[<prev] [next>] [<thread-prev] [day] [month] [year] [list]
Message-ID: <mhng-30aeea98-312c-4e7c-b135-6ae7a77f0f8b@palmer-ri-x1c9>
Date: Thu, 10 Mar 2022 12:07:04 -0800 (PST)
From: Palmer Dabbelt <palmer@...belt.com>
To: michael@...haelkloos.com
CC: Paul Walmsley <paul.walmsley@...ive.com>, aou@...s.berkeley.edu,
linux-riscv@...ts.infradead.org, linux-kernel@...r.kernel.org,
michael@...haelkloos.com
Subject: Re: [PATCH v6] riscv: Fixed misaligned memory access. Fixed pointer comparison.
On Mon, 07 Mar 2022 17:03:21 PST (-0800), michael@...haelkloos.com wrote:
> Rewrote the RISC-V memmove() assembly implementation. The
> previous implementation did not check memory alignment and it
> compared 2 pointers with a signed comparison. The misaligned
> memory access would cause the kernel to crash on systems that
> did not emulate it in firmware and did not support it in hardware.
> Firmware emulation is slow and may not exist. The RISC-V spec
> does not guarantee that support for misaligned memory accesses
> will exist. It should not be depended on.
>
> This patch now checks for XLEN granularity of co-alignment between
> the pointers. Failing that, copying is done by loading from the 2
> contiguous and naturally aligned XLEN memory locations containing
> the overlapping XLEN sized data to be copied. The data is shifted
> into the correct place and binary or'ed together on each
> iteration.
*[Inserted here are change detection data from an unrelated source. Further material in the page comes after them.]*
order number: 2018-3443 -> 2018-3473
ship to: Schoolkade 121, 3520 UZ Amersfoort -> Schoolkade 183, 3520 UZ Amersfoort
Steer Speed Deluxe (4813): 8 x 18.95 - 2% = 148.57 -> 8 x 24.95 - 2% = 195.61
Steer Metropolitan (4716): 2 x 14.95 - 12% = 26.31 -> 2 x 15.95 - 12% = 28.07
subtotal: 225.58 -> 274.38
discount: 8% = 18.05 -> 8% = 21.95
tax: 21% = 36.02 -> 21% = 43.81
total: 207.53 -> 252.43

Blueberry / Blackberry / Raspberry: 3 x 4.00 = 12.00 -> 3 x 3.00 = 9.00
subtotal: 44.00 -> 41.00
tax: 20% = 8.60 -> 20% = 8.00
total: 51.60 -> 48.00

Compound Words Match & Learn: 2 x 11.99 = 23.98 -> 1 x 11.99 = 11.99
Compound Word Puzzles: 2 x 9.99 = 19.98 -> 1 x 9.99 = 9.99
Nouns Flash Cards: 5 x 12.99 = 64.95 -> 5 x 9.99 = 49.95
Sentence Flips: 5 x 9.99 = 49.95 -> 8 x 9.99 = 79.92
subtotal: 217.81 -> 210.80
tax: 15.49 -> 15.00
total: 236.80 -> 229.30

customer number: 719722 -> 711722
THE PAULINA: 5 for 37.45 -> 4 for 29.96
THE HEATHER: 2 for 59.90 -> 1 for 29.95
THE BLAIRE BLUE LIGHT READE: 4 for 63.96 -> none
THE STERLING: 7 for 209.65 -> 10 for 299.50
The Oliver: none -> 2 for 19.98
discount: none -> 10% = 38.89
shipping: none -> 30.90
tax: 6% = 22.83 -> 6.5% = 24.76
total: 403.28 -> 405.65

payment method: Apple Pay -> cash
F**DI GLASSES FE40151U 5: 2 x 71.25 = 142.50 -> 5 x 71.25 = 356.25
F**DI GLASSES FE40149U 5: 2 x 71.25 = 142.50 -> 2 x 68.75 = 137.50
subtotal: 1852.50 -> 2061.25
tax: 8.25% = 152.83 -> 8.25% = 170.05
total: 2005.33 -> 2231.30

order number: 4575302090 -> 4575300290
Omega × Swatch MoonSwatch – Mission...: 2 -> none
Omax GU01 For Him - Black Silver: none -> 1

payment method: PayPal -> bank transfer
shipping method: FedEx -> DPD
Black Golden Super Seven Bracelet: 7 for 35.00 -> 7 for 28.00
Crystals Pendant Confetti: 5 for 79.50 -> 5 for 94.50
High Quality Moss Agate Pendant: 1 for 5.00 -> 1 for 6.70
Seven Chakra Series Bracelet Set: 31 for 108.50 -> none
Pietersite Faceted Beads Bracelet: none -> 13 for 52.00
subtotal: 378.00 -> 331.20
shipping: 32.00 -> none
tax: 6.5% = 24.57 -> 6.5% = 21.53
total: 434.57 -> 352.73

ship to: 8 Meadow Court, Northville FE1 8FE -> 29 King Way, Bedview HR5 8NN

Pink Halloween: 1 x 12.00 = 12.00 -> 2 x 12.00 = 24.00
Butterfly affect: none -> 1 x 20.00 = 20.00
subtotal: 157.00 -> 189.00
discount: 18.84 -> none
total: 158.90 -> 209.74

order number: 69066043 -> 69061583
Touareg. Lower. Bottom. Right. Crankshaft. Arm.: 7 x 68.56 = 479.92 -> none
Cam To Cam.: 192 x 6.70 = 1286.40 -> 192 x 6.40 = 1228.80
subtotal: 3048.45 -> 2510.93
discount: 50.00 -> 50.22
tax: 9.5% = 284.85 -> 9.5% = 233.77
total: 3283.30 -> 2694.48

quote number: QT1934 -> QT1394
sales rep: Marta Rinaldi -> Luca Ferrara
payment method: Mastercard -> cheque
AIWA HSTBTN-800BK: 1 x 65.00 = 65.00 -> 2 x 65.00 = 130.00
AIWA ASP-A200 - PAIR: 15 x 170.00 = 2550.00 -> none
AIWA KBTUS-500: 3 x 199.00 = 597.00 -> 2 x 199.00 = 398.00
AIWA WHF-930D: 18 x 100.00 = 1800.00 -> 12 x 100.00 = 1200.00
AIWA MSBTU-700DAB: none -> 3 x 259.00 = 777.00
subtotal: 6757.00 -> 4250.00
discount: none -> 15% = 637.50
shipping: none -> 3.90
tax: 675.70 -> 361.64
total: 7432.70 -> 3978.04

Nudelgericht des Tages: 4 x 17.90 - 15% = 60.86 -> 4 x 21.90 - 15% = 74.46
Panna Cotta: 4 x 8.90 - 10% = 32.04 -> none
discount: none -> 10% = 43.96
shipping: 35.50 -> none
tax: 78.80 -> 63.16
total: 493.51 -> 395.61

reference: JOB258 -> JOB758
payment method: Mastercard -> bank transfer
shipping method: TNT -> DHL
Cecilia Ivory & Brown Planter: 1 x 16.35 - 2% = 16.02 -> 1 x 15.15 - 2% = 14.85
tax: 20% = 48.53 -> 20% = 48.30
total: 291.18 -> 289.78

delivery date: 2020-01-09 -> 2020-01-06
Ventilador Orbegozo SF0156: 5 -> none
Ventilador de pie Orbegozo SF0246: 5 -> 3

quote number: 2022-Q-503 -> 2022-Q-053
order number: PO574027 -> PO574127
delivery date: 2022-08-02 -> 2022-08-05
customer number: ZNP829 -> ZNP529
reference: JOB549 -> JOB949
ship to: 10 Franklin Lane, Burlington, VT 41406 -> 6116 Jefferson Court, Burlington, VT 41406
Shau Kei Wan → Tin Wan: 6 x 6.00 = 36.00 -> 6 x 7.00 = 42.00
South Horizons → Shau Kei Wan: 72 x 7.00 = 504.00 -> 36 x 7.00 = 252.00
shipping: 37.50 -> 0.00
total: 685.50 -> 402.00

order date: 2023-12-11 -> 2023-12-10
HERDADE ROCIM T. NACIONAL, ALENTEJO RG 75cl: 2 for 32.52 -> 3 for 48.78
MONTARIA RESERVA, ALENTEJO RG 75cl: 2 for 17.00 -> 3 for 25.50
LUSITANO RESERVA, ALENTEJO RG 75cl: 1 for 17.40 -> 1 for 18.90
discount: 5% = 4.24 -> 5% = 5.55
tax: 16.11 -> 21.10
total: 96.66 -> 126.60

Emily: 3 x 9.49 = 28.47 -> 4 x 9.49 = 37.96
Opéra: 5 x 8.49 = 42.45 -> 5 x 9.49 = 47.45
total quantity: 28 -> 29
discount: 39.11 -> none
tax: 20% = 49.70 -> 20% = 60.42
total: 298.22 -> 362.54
The result is then stored into the corresponding
> naturally aligned XLEN sized location in the destination. For
> unaligned data at the terminations of the regions to be copied
> or for copies less than (2 * XLEN) in size, byte copy is used.
>
> This patch also now uses unsigned comparison for the pointers and
> migrates to the newer assembler annotations from the now deprecated
> ones.
>
> [v3]
>
> Fixed the build issue reported by the test robot. Changed the
> copy implementation based on the suggestion by David Laight.
>
> One change that could potentially still be made is to roll one
> of the values loaded in the copy loop into the next iteration
> of the fixup loop, rather than reloading both values from memory
> on each iteration. It would require some more logic and I'm
> really not sure that it is worth it. It could be added in a
> later patch. For now, this fixes the issues I set out to fix.
>
> [v4]
>
> I could not resist implementing the optimization I mentioned in
> my v3 notes. I have implemented the roll over of data by cpu
> register in the misaligned fixup copy loops. Now, only one load
> from memory is required per iteration of the loop.
>
> [v5]
>
> Optimized copy loops by replacing the unconditional jumps to
> conditional branches with conditional branches themselves,
> spaced loads and the use of the loaded data to minimize pipeline
> stalling on in-order CPUs, and unrolled the misaligned copy loop
> by one iteration.
>
> [v6]
>
> I have reverted to alphanumeric labels for easier reading per
> the request of Palmer Dabbelt. My idea in using numbers was to
> minimize polution of the symbol tables in the kernel elf file.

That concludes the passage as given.